UPDATE: Fordham has now published our comment on their site, for which we are grateful. See the comments to this article for their explanation.

The Fordham Foundation, one of Ohio's more vocal charter school boosters, has a post on their website defending the high number of failing charter schools. The piece is written by Aaron Churchill, someone we have observed stretching facts and the truth before (Fordham loses its bearings). Like his previous piece's error addled analysis, his latest defense of failing charter schools goes to great lengths to obfuscate hard truths using indefensible "statistical analysis".

Rather than write a post here on JTF, we tried to leave a long comment pointing out just some of the errors in the post. Fordham has decided they would rather that comment be hidden and not be published, so we are publishing it below, in response to a Fordham reader asking us to

Aaron states "The chart shows that a nearly equal number of charters reside in the state’s bottom 111 schools"

Let's just assume that is correct. What if utterly fails to recognize is that there are orders of magnitude more traditional public school buildings than charter schools - so the fact that so many charter school buildings appear in the bottom 111 should be disturbing to everyone, not glommed onto as a point of false equivalence. As an overall percentage of school buildings charter schools dominate the bottom rankings.

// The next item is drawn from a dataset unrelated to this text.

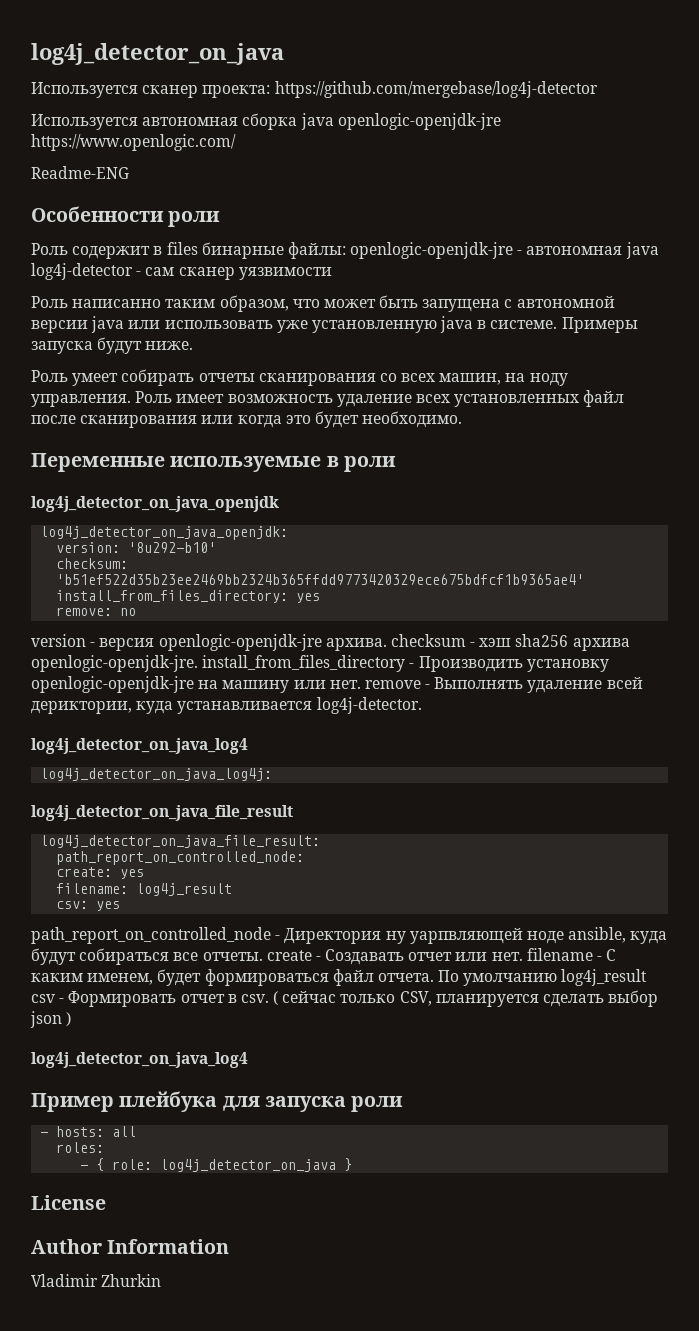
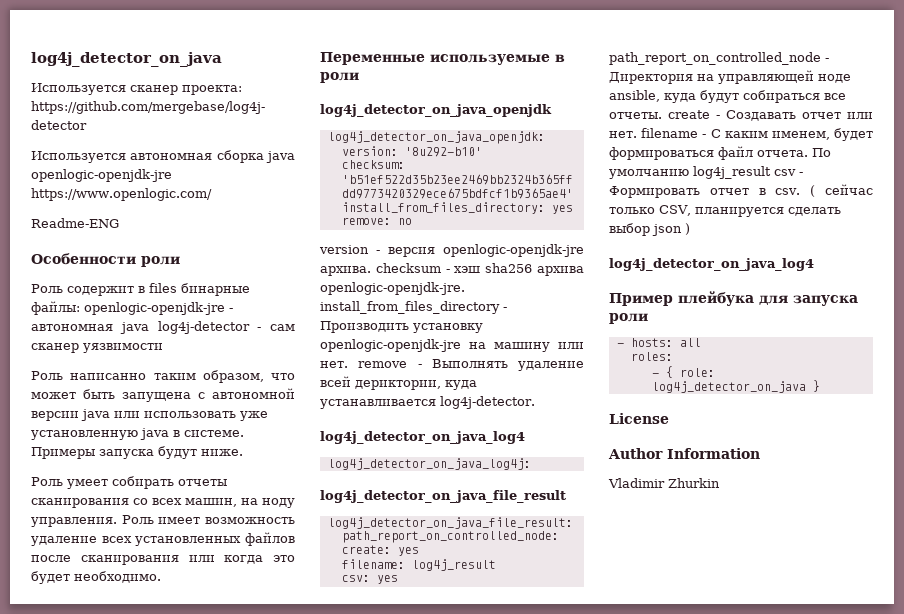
[583,390,625,407] файл -> [245,532,295,546] файлов
[385,928,523,944] ну уарпвляющей -> [697,70,814,84] на управляющей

Let's look at another claim made by Aaron...

"The fact of the matter is that taxpayers spend less on each child in a charter school then is spent on their district peers."

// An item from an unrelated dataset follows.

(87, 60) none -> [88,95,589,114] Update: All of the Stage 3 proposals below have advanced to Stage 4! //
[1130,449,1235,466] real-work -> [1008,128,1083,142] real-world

That claim is contradicted by the Ohio Department of Education (link here:http://www.scribd.com/doc/117636411/ODE-Analysis-of-Per-Pupil-Cost-of-Charters-and-Publics).

"The average of total expenditure per pupil for public districts is $10,110.72.

The average expenditure per pupil for community schools is $9,064. When broken out: For e-schools it’s $7,027. For non-eschool community schools it’s $10,165.

So only when one combines the cost of the laughably cheap (and ludicrously underperforming) e-schools do Ohio's charters look inexpensive - and that's using ODE as a source.

Aaron did a good job, as all charter school boosters do, of obfuscating the facts - which is that the vast majority of Ohio's charter schools deliver a poor quality education at an inflated cost.

Let's close them down and concentrate our energy on the schools that 95% of Ohio's students go to, and maybe learn some things along the way from the few charter schools that are getting it right, instead of this constant non-debate and excuse making about the terrible charter schools we all know exist in very high numbers.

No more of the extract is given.